● EXERCISE PROMPT:
Look below for the line containing "text: Name ->" and the line containing "background: #0c4a6e ->", then set down both and every line between them exactly, without pictures.

● RECORDED DATA:
[Start of section]
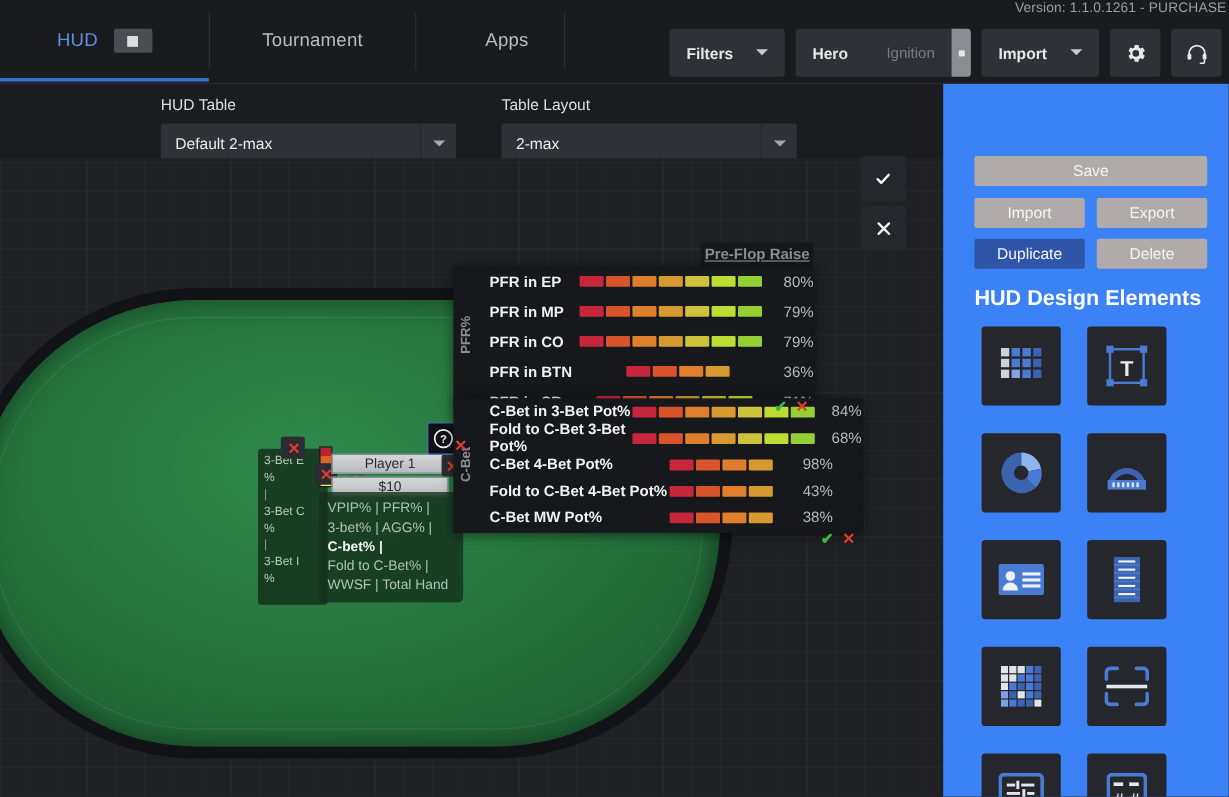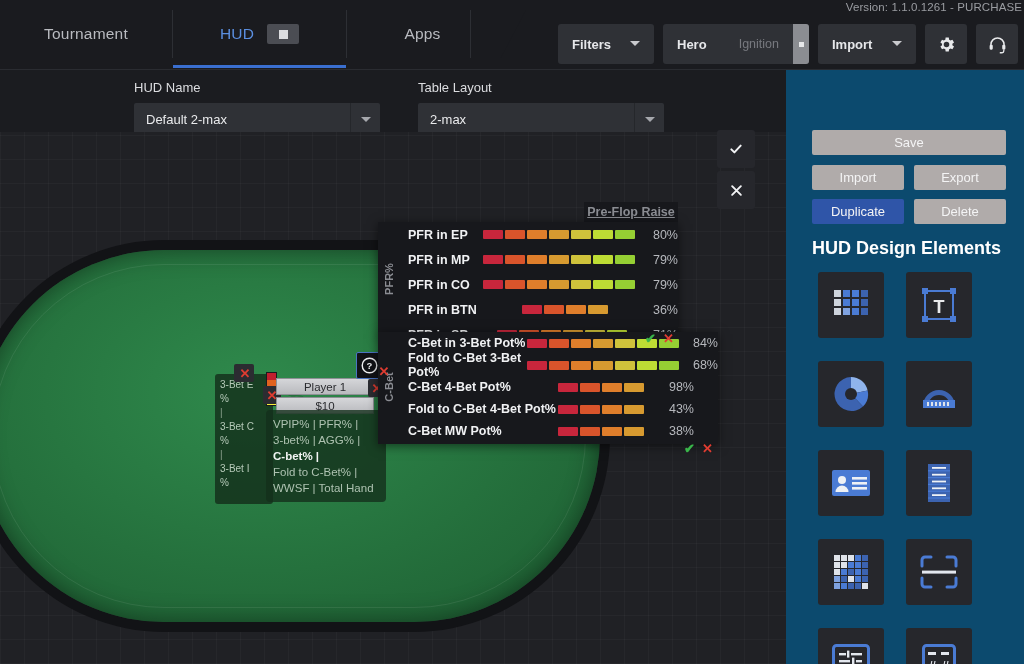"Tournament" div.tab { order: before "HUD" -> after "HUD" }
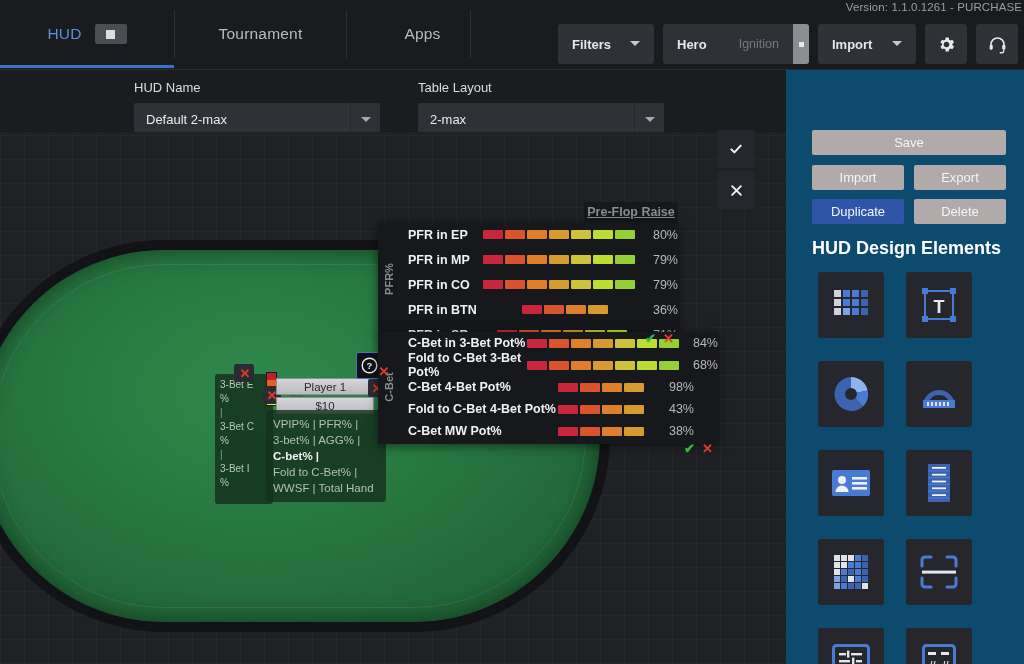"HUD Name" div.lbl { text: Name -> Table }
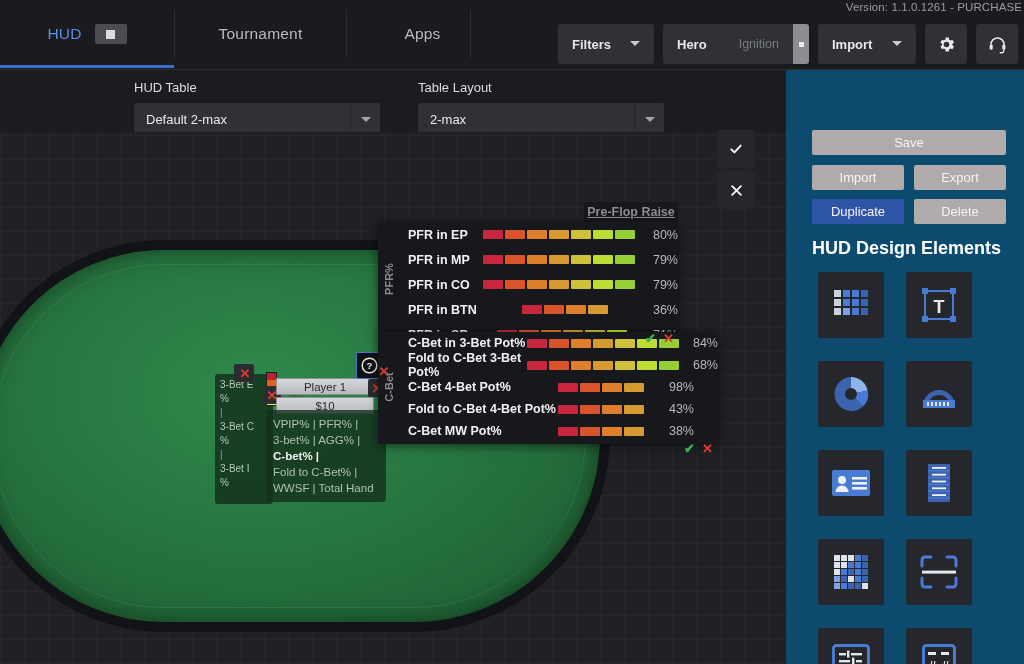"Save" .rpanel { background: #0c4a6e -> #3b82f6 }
[End of section]
[Start of section]
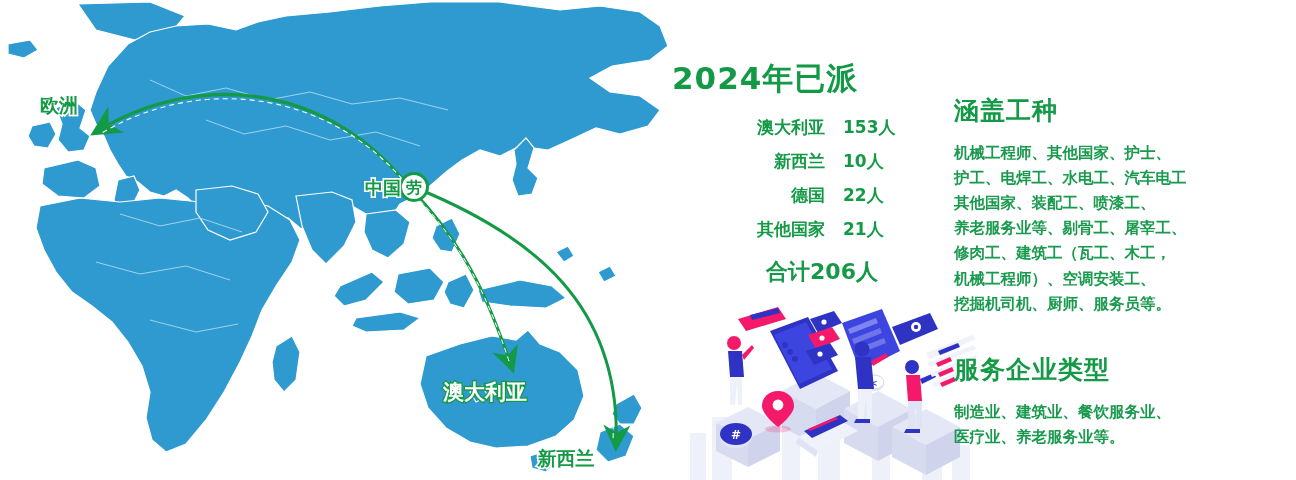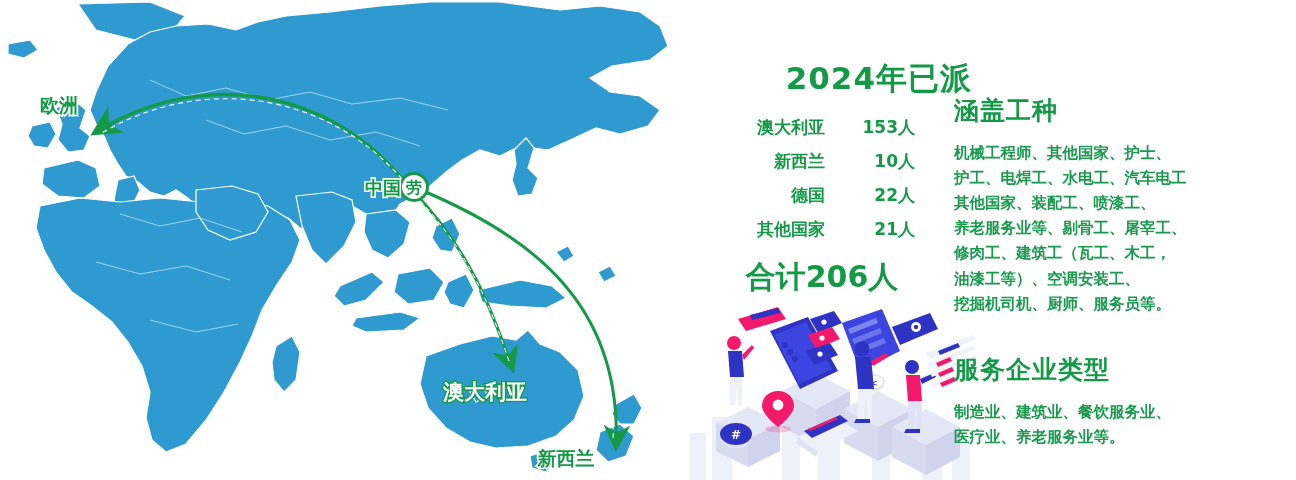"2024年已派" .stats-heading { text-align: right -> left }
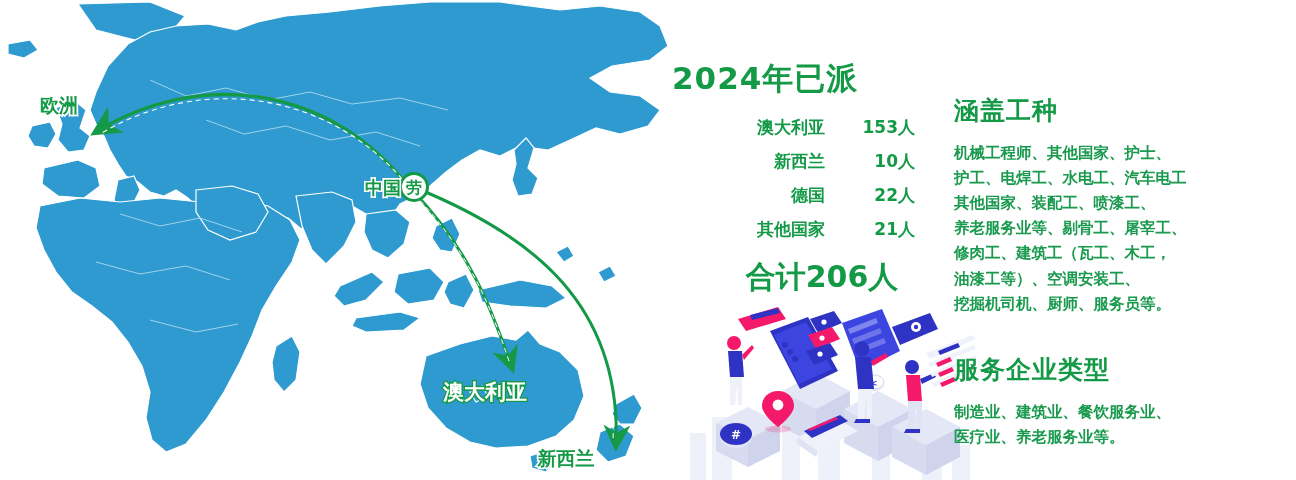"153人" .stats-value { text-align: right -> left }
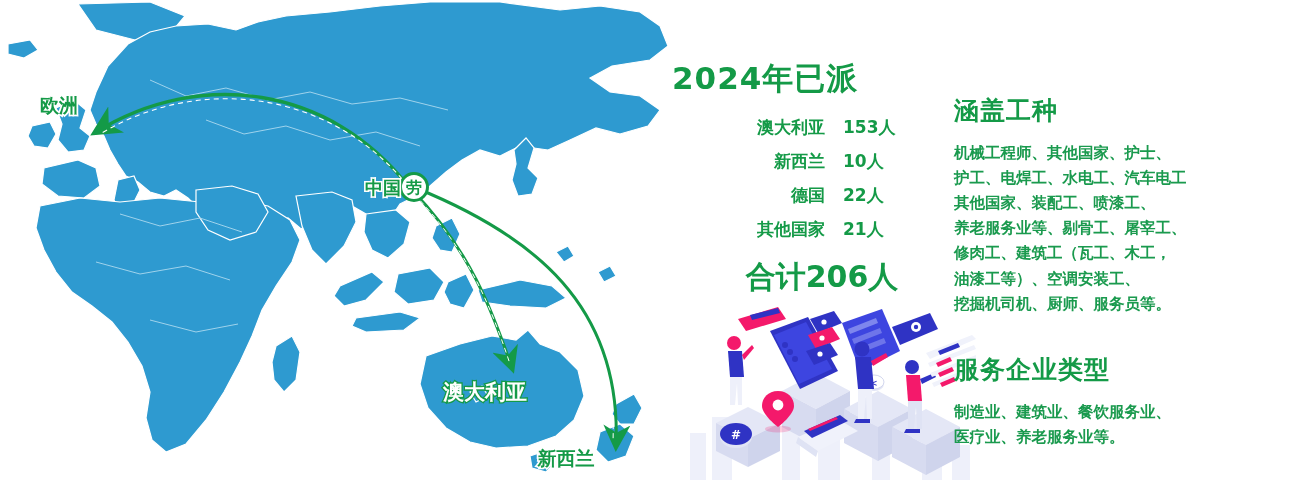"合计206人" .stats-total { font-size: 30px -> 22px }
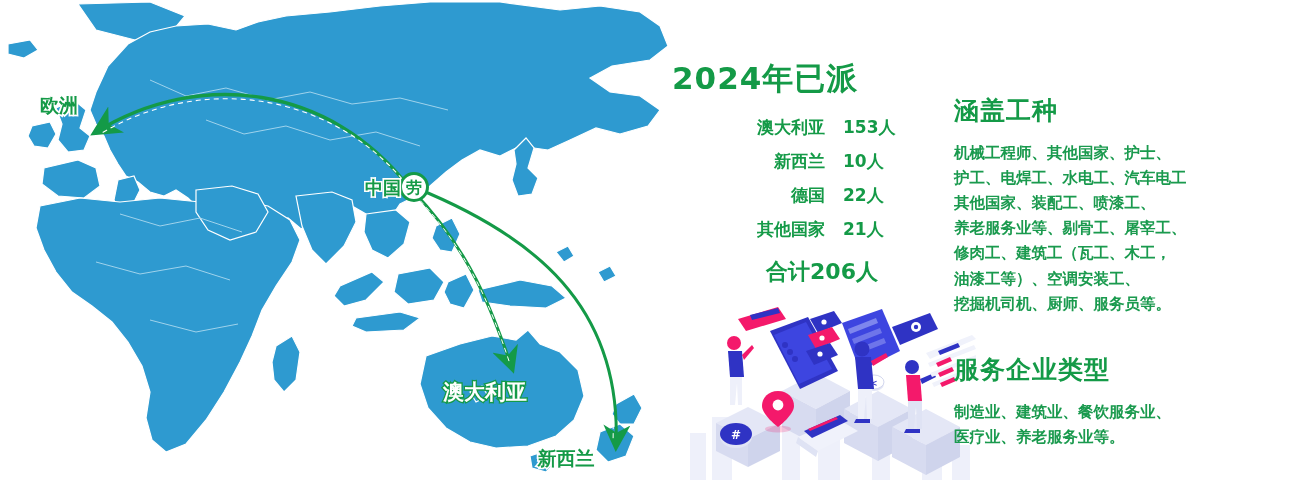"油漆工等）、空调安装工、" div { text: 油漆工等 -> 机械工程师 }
[End of section]
● ANSWER TO THIS TASK:
"HUD Name" div.lbl { text: Name -> Table }
"Save" .rpanel { background: #0c4a6e -> #3b82f6 }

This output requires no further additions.